Esse é o burnout silencioso. Não é o colapso que faz parar tudo. É quando você continua funcionando, mas já perdeu o entusiasmo. As coisas que antes davam prazer parecem indiferentes. O descanso não recarrega. A mente fica acelerada e o corpo vive tenso. Você segue, mas no automático.
Vivemos numa cultura que valoriza produtividade o tempo todo. Estar ocupado virou sinônimo de sucesso. Dizer que está cansado soa quase como fraqueza. Então muita gente aprende a esconder o esgotamento atrás da eficiência. O problema é que o corpo e a mente não aguentam pressão infinita.
Talvez por isso a música Tocando em Frente, de Almir Sater, faça tanto sentido. “Ando devagar porque já tive pressa.” A frase é simples, mas carrega uma verdade profunda. Nem sempre acelerar é o melhor caminho. Às vezes, seguir exige diminuir o ritmo para não se perder de si mesmo.
É aqui que o autocuidado entra como algo essencial, não como luxo. Autocuidado é perceber que você está no limite antes de quebrar. É aprender a fazer pausas sem culpa. É dizer não quando necessário. É dormir melhor, reduzir excessos, conversar sobre o que está pesado. É parar de fingir que está tudo bem quando não está.

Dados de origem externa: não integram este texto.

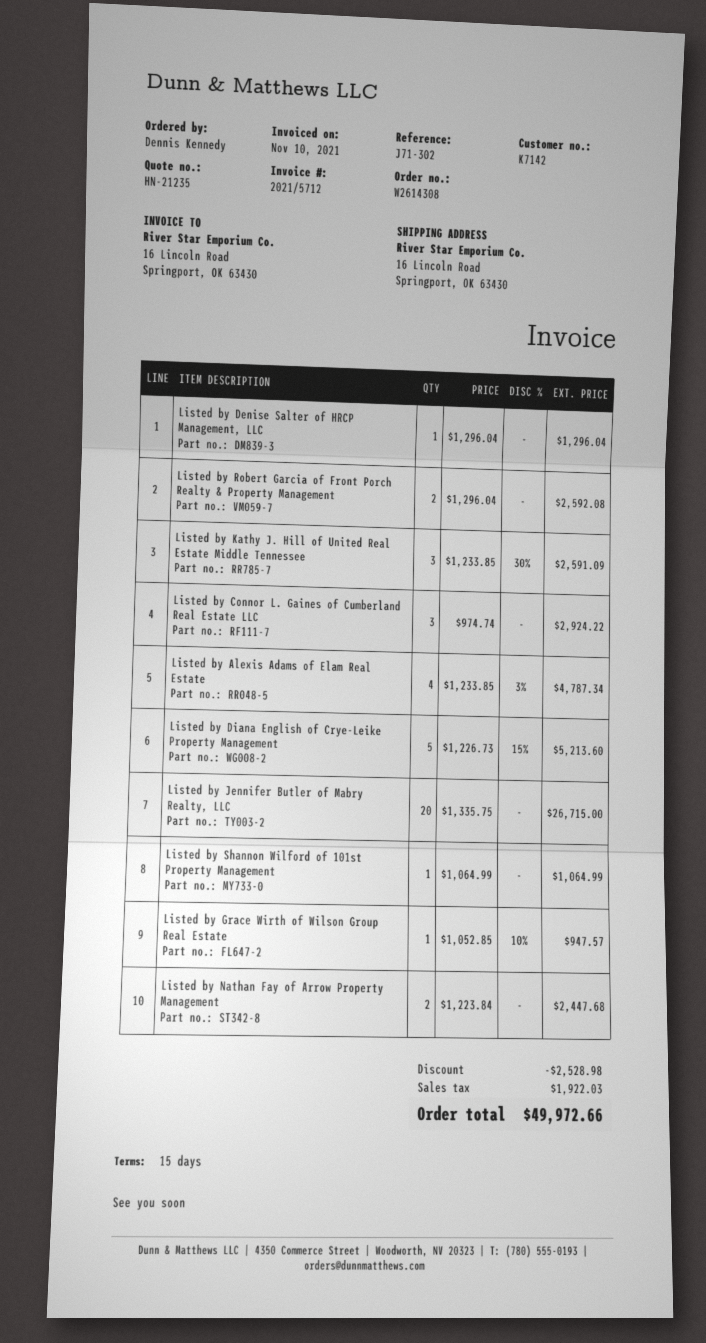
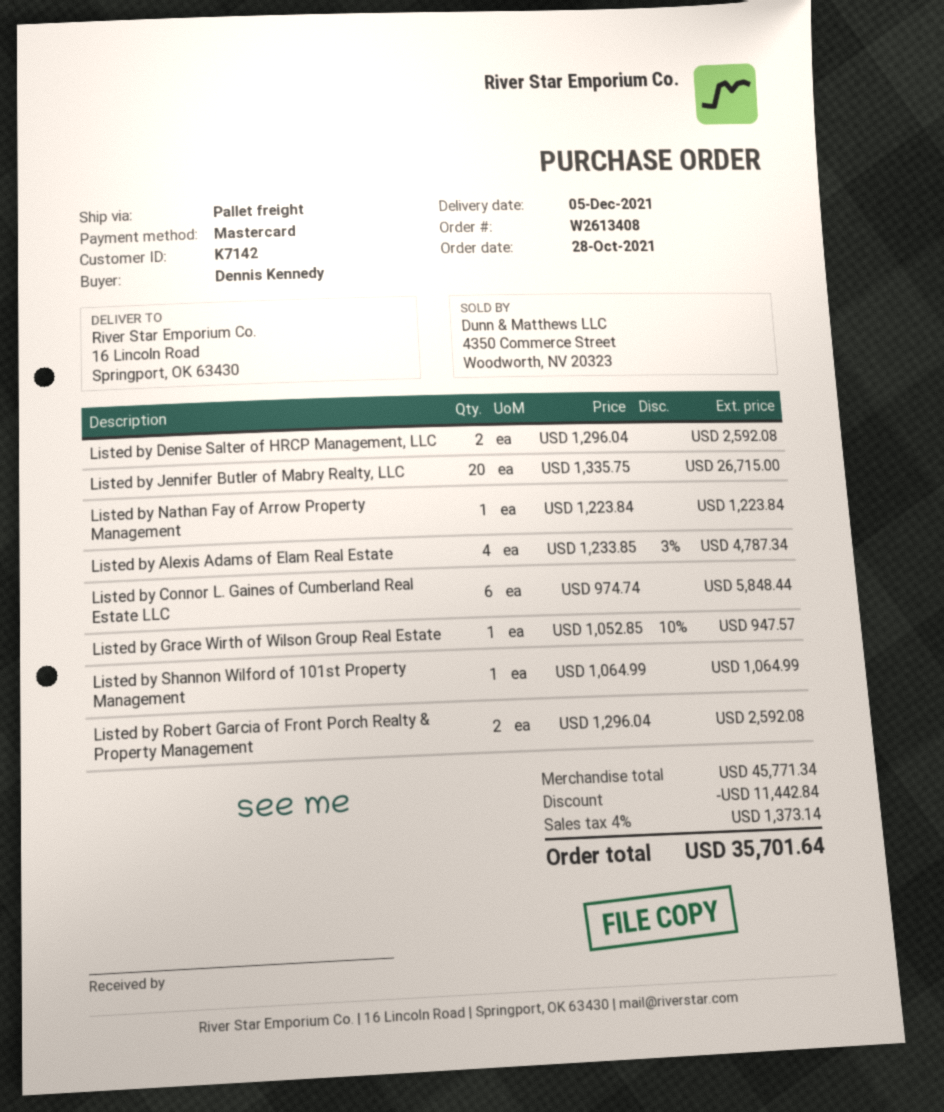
order number: W2614308 -> W2613408
Listed by Denise Salter of HRCP Management, LLC: 1 x 1296.04 = 1296.04 -> 2 x 1296.04 = 2592.08
Listed by Kathy J. Hill of United Real Estate Middle Tennessee: 3 x 1233.85 - 30% = 2591.09 -> none
Listed by Connor L. Gaines of Cumberland Real Estate LLC: 3 x 974.74 = 2924.22 -> 6 x 974.74 = 5848.44
Listed by Diana English of Crye-Leike Property Management: 5 x 1226.73 - 15% = 5213.60 -> none
Listed by Nathan Fay of Arrow Property Management: 2 x 1223.84 = 2447.68 -> 1 x 1223.84 = 1223.84
discount: 2528.98 -> 11442.84
tax: 1922.03 -> 1373.14
total: 49972.66 -> 35701.64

Cuidar de si não significa abandonar responsabilidades. Significa assumir a responsabilidade mais básica: continuar inteiro. Porque funcionar não é o mesmo que viver bem. E ninguém sustenta uma vida equilibrada ignorando os próprios sinais de esgotamento.
Talvez a pergunta mais importante hoje não seja “como produzir mais?”, mas “como viver melhor?”. Às vezes, como na música, seguir em frente exige ir mais devagar. E isso pode ser o ato mais inteligente de autocuidado que você pode escolher.